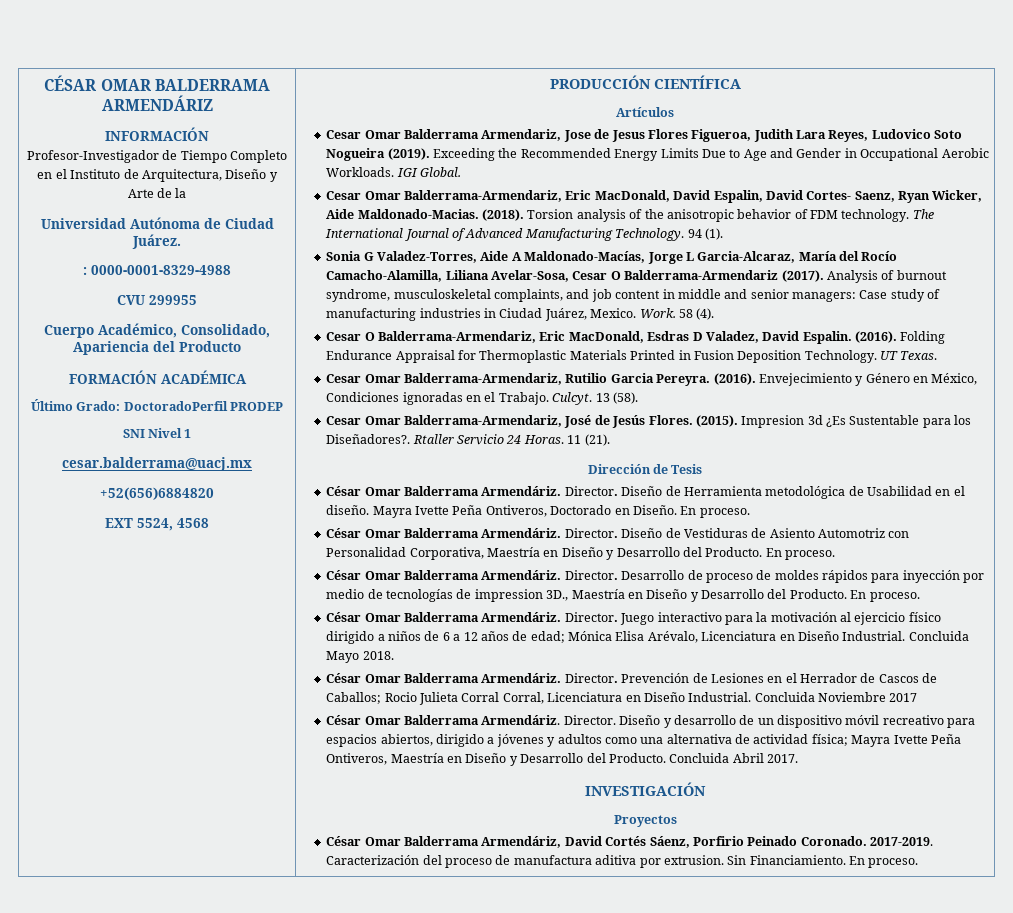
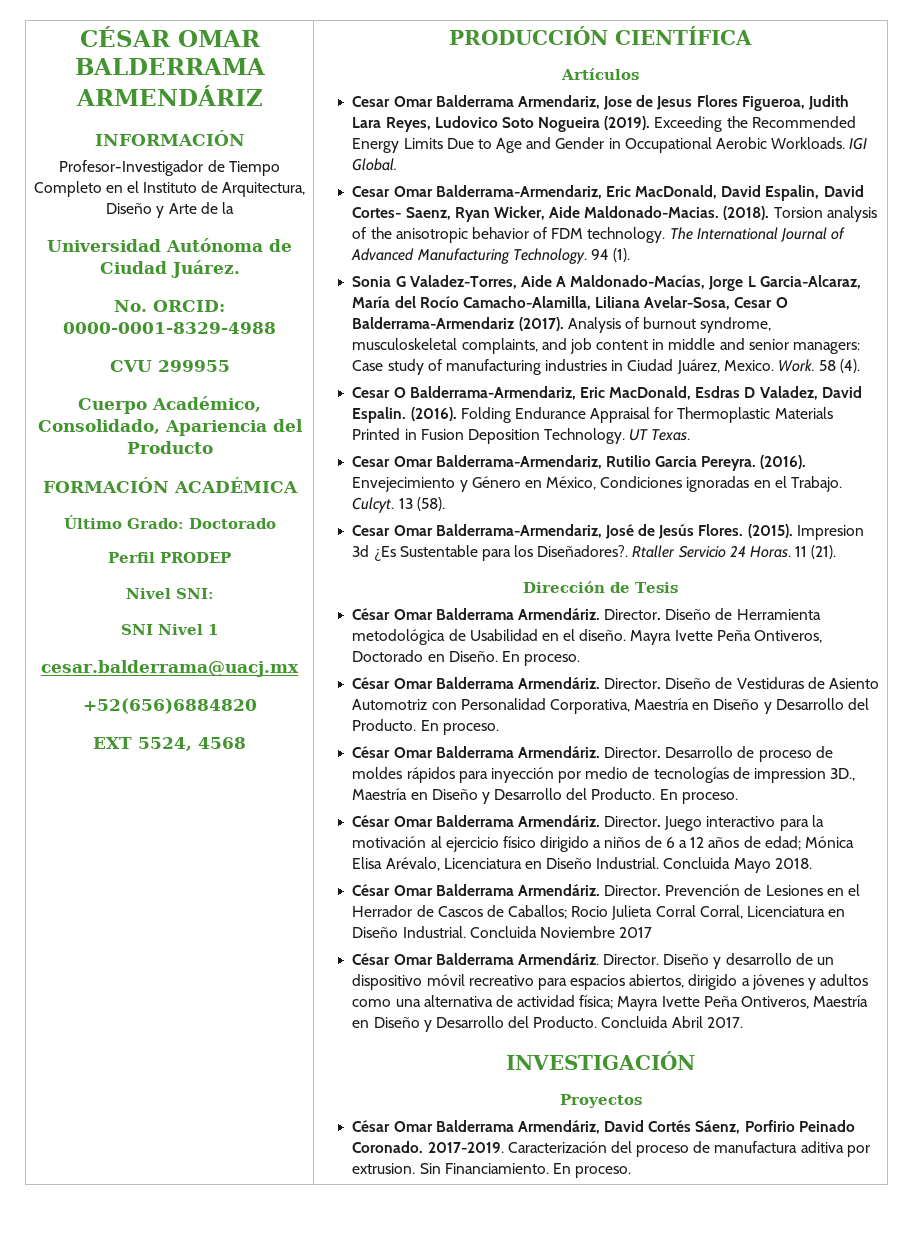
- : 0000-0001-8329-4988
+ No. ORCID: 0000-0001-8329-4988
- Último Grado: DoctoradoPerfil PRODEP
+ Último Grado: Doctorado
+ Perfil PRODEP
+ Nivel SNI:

Task goal
In the copy, include every line of the records exactly and none of the images.

Answer to the exercise
- : 0000-0001-8329-4988
+ No. ORCID: 0000-0001-8329-4988
- Último Grado: DoctoradoPerfil PRODEP
+ Último Grado: Doctorado
+ Perfil PRODEP
+ Nivel SNI:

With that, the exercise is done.